On appeal, defendant argues that the Oregon Constitution, Article I, sections 10, 11 and 12, precludes trial courts from giving the “defendant not testifying” instruction unless the defendant requests it. We do not reach the merits of the issue. Defendant has not raised a question for our review, because he failed to “make known to the trial judge the specific objection which he wishes to present on appeal * * Harkins v. Doyle, 271 Or 664, 670, 533 P2d 785 (1975); Padel v. Narits, 247 Or 566, 568, 430 P2d 1002 (1967). Defendant, having abandoned on appeal the ground for the exception actually made at trial, and not having raised at trial the ground for the exception argued on appeal, has waived any error in the instruction at issue.
Affirmed.
The court gave the jury Uniform Criminal Jury Instruction No. 1014:
“A Defendant has an absolute constitutional right not to testify; therefore, a Defendant’s decision not to testify cannot be considered as an indication of guilt. It should not be commented upon or in any way considered by you in your deliberations.”

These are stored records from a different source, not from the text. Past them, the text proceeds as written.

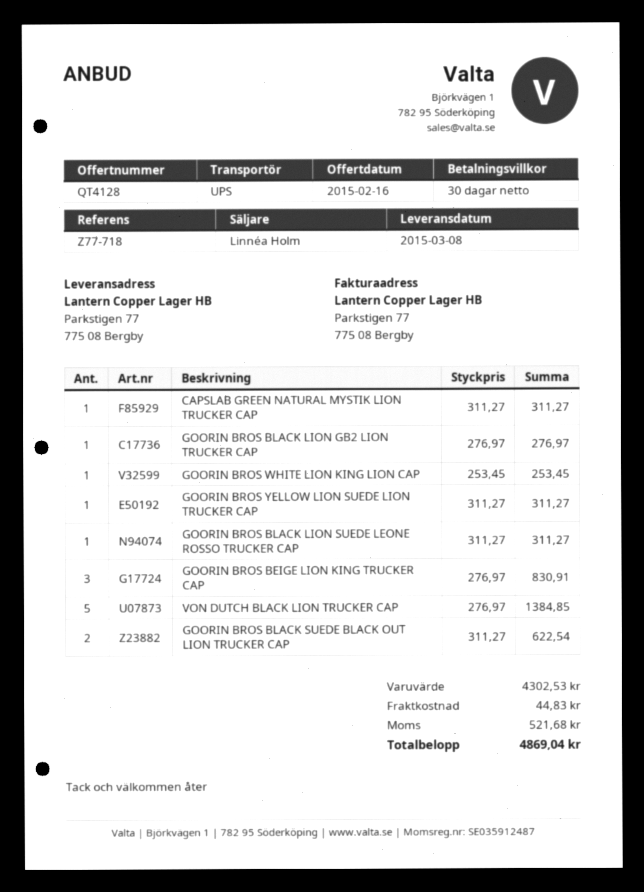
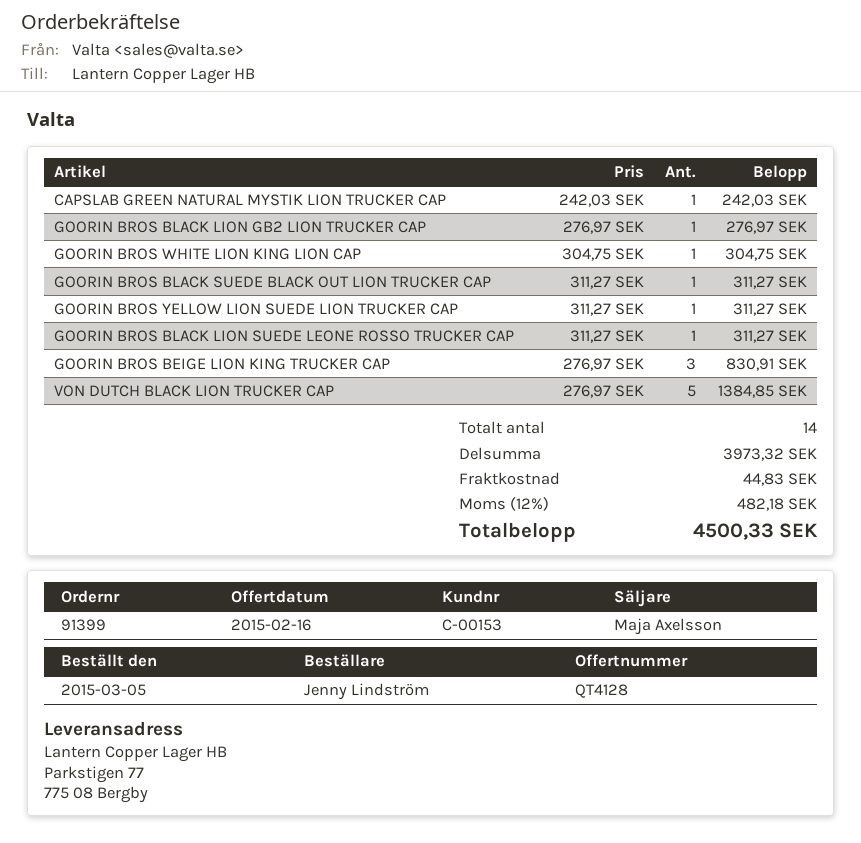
sales rep: Linnéa Holm -> Maja Axelsson
CAPSLAB GREEN NATURAL MYSTIK LION TRUCKER CAP: 1 x 311.27 = 311.27 -> 1 x 242.03 = 242.03
GOORIN BROS WHITE LION KING LION CAP: 1 x 253.45 = 253.45 -> 1 x 304.75 = 304.75
GOORIN BROS BLACK SUEDE BLACK OUT LION TRUCKER CAP: 2 x 311.27 = 622.54 -> 1 x 311.27 = 311.27
subtotal: 4302.53 -> 3973.32
tax: 521.68 -> 482.18
total: 4869.04 -> 4500.33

The preservation of error rule extends to constitutional issues raised for the first time on appeal. See State v. Kessler, 289 Or 359, 371 n 17, 614 P2d 94 (1980); State v. Davis, 56 Or App 535, 538, 642 P2d 350 (1982). Defendant’s contention does not present the exceptional circumstances or manifest error which justifies our consideration of his claim. See State v. Lakeside, 277 Or 569, 588 n 10, 561 P2d 612 (1977), aff’d sub nom Lakeside v. Oregon, 435 US 333, 98 S Ct 1091, 55 L Ed 2d 319 (1978).